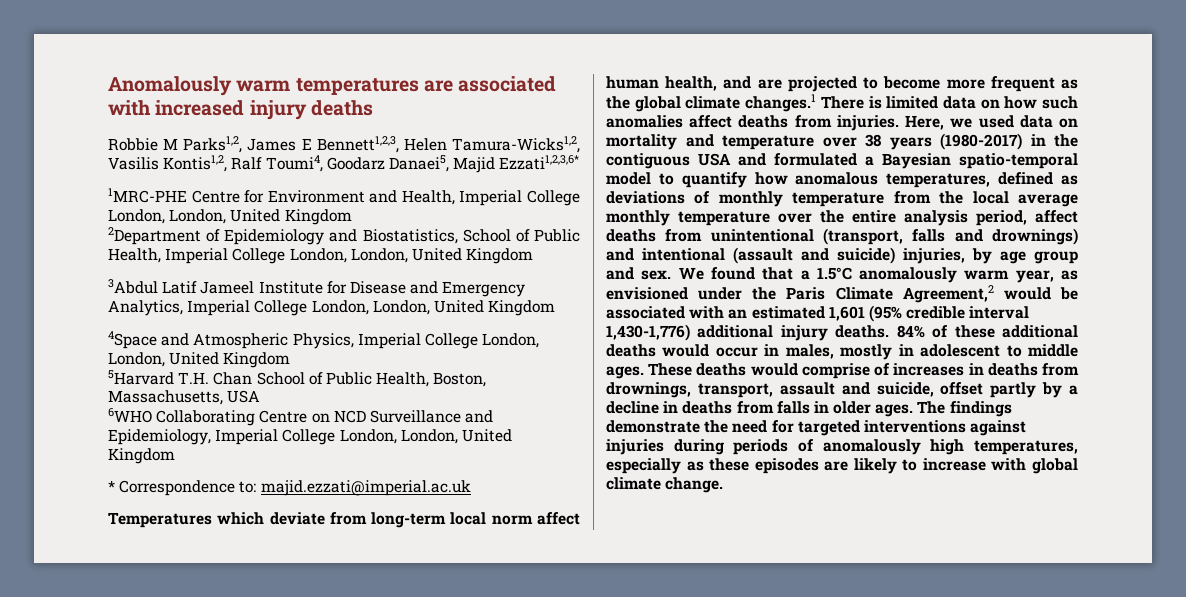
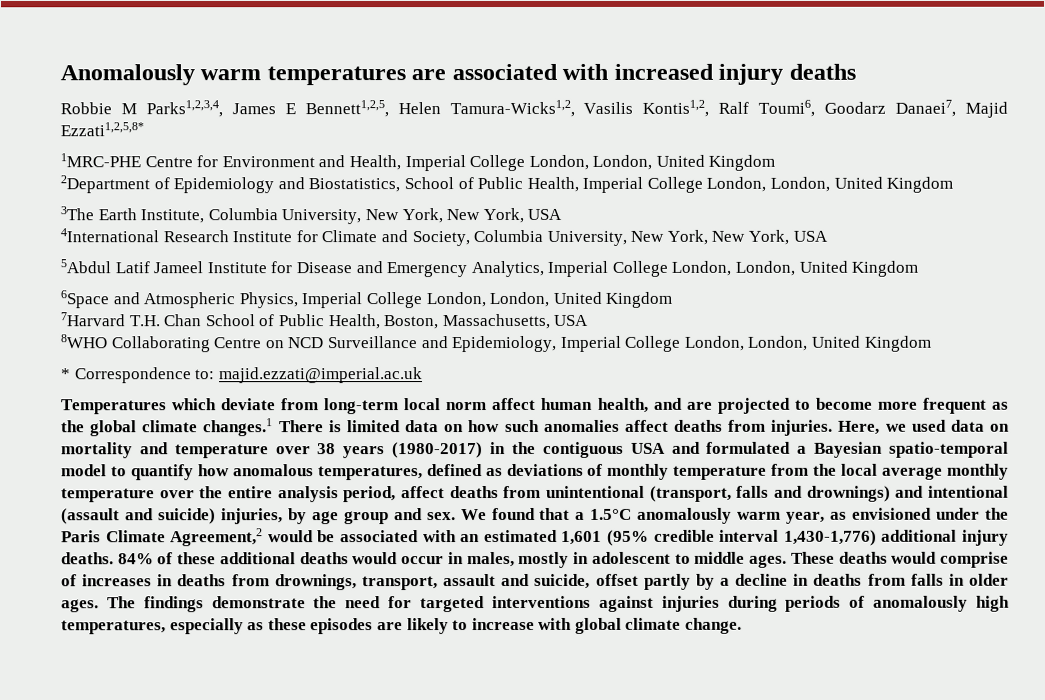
- Robbie M Parks1,2, James E Bennett1,2,3, Helen Tamura-Wicks1,2, Vasilis Kontis1,2, Ralf Toumi4, Goodarz Danaei5, Majid Ezzati1,2,3,6*
+ Robbie M Parks1,2,3,4, James E Bennett1,2,5, Helen Tamura-Wicks1,2, Vasilis Kontis1,2, Ralf Toumi6, Goodarz Danaei7, Majid Ezzati1,2,5,8*
- 3Abdul Latif Jameel Institute for Disease and Emergency Analytics, Imperial College London, London, United Kingdom
+ 3The Earth Institute, Columbia University, New York, New York, USA
+ 4International Research Institute for Climate and Society, Columbia University, New York, New York, USA
+ 5Abdul Latif Jameel Institute for Disease and Emergency Analytics, Imperial College London, London, United Kingdom
- 4Space and Atmospheric Physics, Imperial College London, London, United Kingdom
+ 6Space and Atmospheric Physics, Imperial College London, London, United Kingdom
- 5Harvard T.H. Chan School of Public Health, Boston, Massachusetts, USA
+ 7Harvard T.H. Chan School of Public Health, Boston, Massachusetts, USA
- 6WHO Collaborating Centre on NCD Surveillance and Epidemiology, Imperial College London, London, United Kingdom
+ 8WHO Collaborating Centre on NCD Surveillance and Epidemiology, Imperial College London, London, United Kingdom

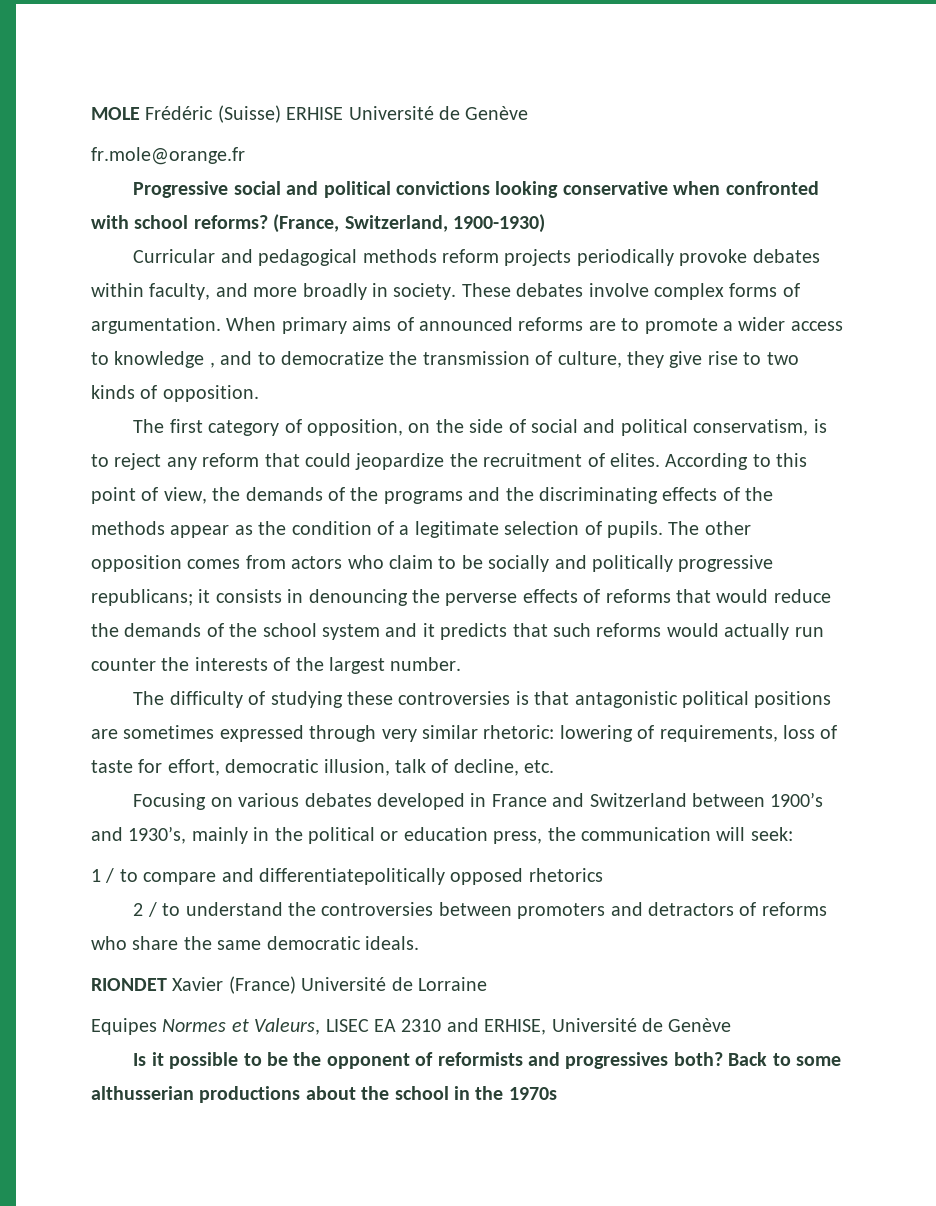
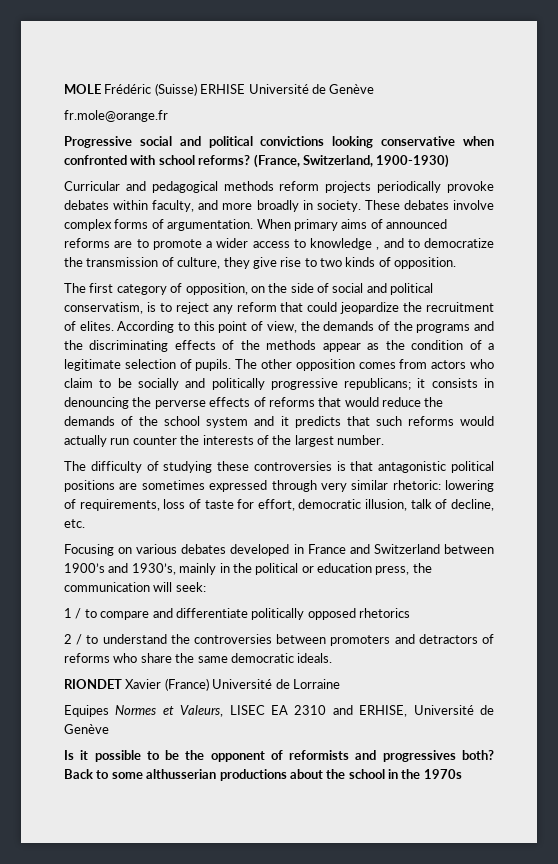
- 1 / to compare and differentiatepolitically opposed rhetorics
+ 1 / to compare and differentiate politically opposed rhetorics

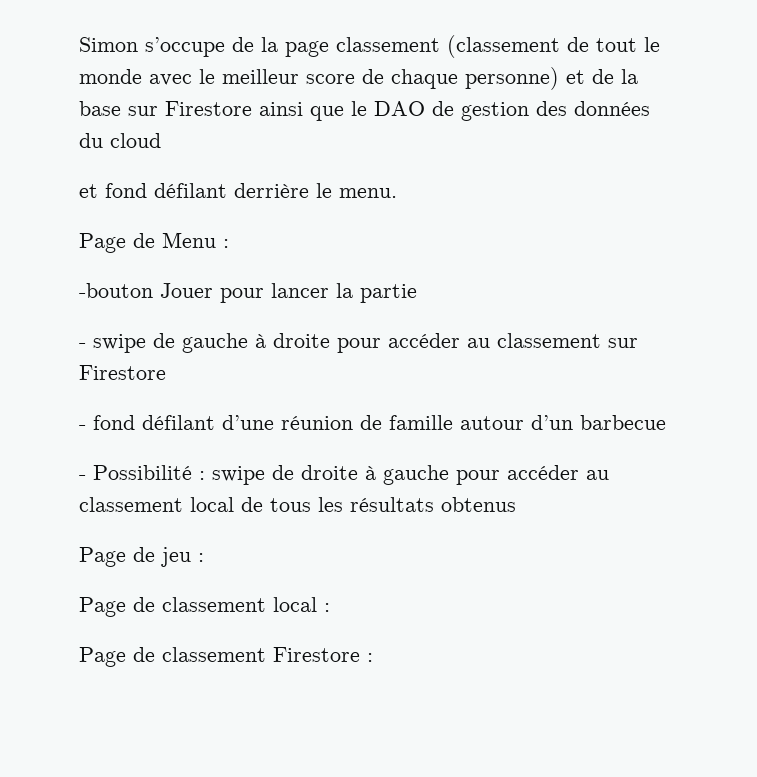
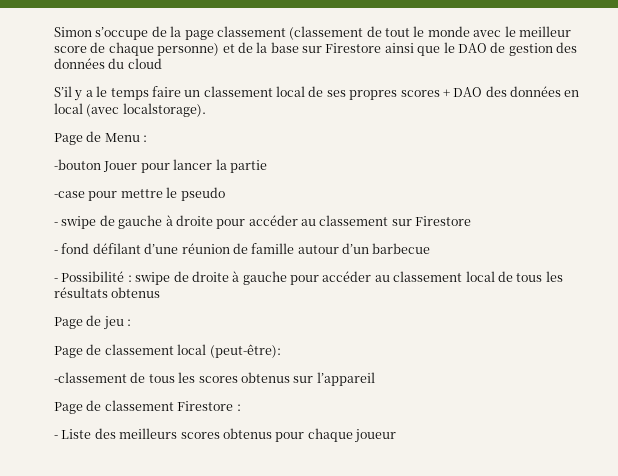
- et fond défilant derrière le menu.
+ S’il y a le temps faire un classement local de ses propres scores + DAO des données en local (avec localstorage).
+ -case pour mettre le pseudo
- Page de classement local :
+ Page de classement local (peut-être):
+ -classement de tous les scores obtenus sur l’appareil
+ - Liste des meilleurs scores obtenus pour chaque joueur

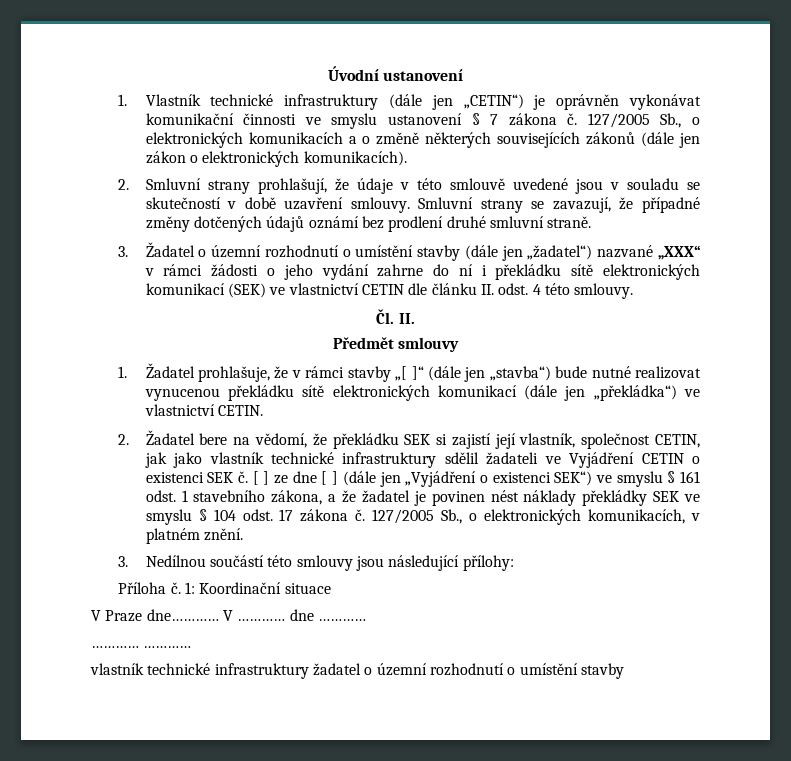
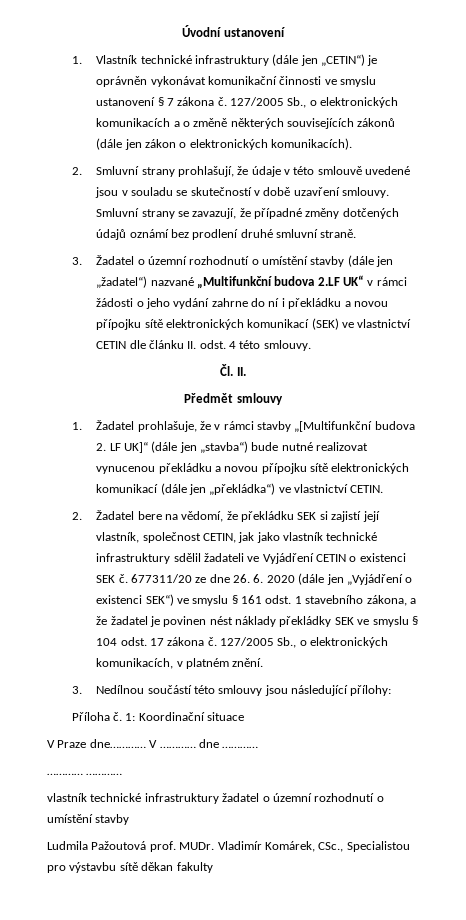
- 3. Žadatel o územní rozhodnutí o umístění stavby (dále jen „žadatel“) nazvané „XXX“ v rámci žádosti o jeho vydání zahrne do ní i překládku sítě elektronických komunikací (SEK) ve vlastnictví CETIN dle článku II. odst. 4 této smlouvy.
+ 3. Žadatel o územní rozhodnutí o umístění stavby (dále jen „žadatel“) nazvané „Multifunkční budova 2.LF UK“ v rámci žádosti o jeho vydání zahrne do ní i překládku a novou přípojku sítě elektronických komunikací (SEK) ve vlastnictví CETIN dle článku II. odst. 4 této smlouvy.
- 1. Žadatel prohlašuje, že v rámci stavby „[ ]“ (dále jen „stavba“) bude nutné realizovat vynucenou překládku sítě elektronických komunikací (dále jen „překládka“) ve vlastnictví CETIN.
+ 1. Žadatel prohlašuje, že v rámci stavby „[Multifunkční budova 2. LF UK]“ (dále jen „stavba“) bude nutné realizovat vynucenou překládku a novou přípojku sítě elektronických komunikací (dále jen „překládka“) ve vlastnictví CETIN.
- [ ] ze dne [ ] (dále jen „Vyjádření o existenci SEK“) ve smyslu § 161 odst. 1 stavebního zákona, a že žadatel je povinen nést náklady překládky SEK ve smyslu § 104 odst. 17 zákona č.
+ 677311/20 ze dne 26. 6. 2020 (dále jen „Vyjádření o existenci SEK“) ve smyslu § 161 odst. 1 stavebního zákona, a že žadatel je povinen nést náklady překládky SEK ve smyslu § 104 odst. 17 zákona č.
+ Ludmila Pažoutová prof. MUDr. Vladimír Komárek, CSc., Specialistou pro výstavbu sítě děkan fakulty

• Task goal
Before writing out the material above, please remove its pictures; everything else stays exact.

• Task output
- Robbie M Parks1,2, James E Bennett1,2,3, Helen Tamura-Wicks1,2, Vasilis Kontis1,2, Ralf Toumi4, Goodarz Danaei5, Majid Ezzati1,2,3,6*
+ Robbie M Parks1,2,3,4, James E Bennett1,2,5, Helen Tamura-Wicks1,2, Vasilis Kontis1,2, Ralf Toumi6, Goodarz Danaei7, Majid Ezzati1,2,5,8*
- 3Abdul Latif Jameel Institute for Disease and Emergency Analytics, Imperial College London, London, United Kingdom
+ 3The Earth Institute, Columbia University, New York, New York, USA
+ 4International Research Institute for Climate and Society, Columbia University, New York, New York, USA
+ 5Abdul Latif Jameel Institute for Disease and Emergency Analytics, Imperial College London, London, United Kingdom
- 4Space and Atmospheric Physics, Imperial College London, London, United Kingdom
+ 6Space and Atmospheric Physics, Imperial College London, London, United Kingdom
- 5Harvard T.H. Chan School of Public Health, Boston, Massachusetts, USA
+ 7Harvard T.H. Chan School of Public Health, Boston, Massachusetts, USA
- 6WHO Collaborating Centre on NCD Surveillance and Epidemiology, Imperial College London, London, United Kingdom
+ 8WHO Collaborating Centre on NCD Surveillance and Epidemiology, Imperial College London, London, United Kingdom

- 1 / to compare and differentiatepolitically opposed rhetorics
+ 1 / to compare and differentiate politically opposed rhetorics

- et fond défilant derrière le menu.
+ S’il y a le temps faire un classement local de ses propres scores + DAO des données en local (avec localstorage).
+ -case pour mettre le pseudo
- Page de classement local :
+ Page de classement local (peut-être):
+ -classement de tous les scores obtenus sur l’appareil
+ - Liste des meilleurs scores obtenus pour chaque joueur

- 3. Žadatel o územní rozhodnutí o umístění stavby (dále jen „žadatel“) nazvané „XXX“ v rámci žádosti o jeho vydání zahrne do ní i překládku sítě elektronických komunikací (SEK) ve vlastnictví CETIN dle článku II. odst. 4 této smlouvy.
+ 3. Žadatel o územní rozhodnutí o umístění stavby (dále jen „žadatel“) nazvané „Multifunkční budova 2.LF UK“ v rámci žádosti o jeho vydání zahrne do ní i překládku a novou přípojku sítě elektronických komunikací (SEK) ve vlastnictví CETIN dle článku II. odst. 4 této smlouvy.
- 1. Žadatel prohlašuje, že v rámci stavby „[ ]“ (dále jen „stavba“) bude nutné realizovat vynucenou překládku sítě elektronických komunikací (dále jen „překládka“) ve vlastnictví CETIN.
+ 1. Žadatel prohlašuje, že v rámci stavby „[Multifunkční budova 2. LF UK]“ (dále jen „stavba“) bude nutné realizovat vynucenou překládku a novou přípojku sítě elektronických komunikací (dále jen „překládka“) ve vlastnictví CETIN.
- [ ] ze dne [ ] (dále jen „Vyjádření o existenci SEK“) ve smyslu § 161 odst. 1 stavebního zákona, a že žadatel je povinen nést náklady překládky SEK ve smyslu § 104 odst. 17 zákona č.
+ 677311/20 ze dne 26. 6. 2020 (dále jen „Vyjádření o existenci SEK“) ve smyslu § 161 odst. 1 stavebního zákona, a že žadatel je povinen nést náklady překládky SEK ve smyslu § 104 odst. 17 zákona č.
+ Ludmila Pažoutová prof. MUDr. Vladimír Komárek, CSc., Specialistou pro výstavbu sítě děkan fakulty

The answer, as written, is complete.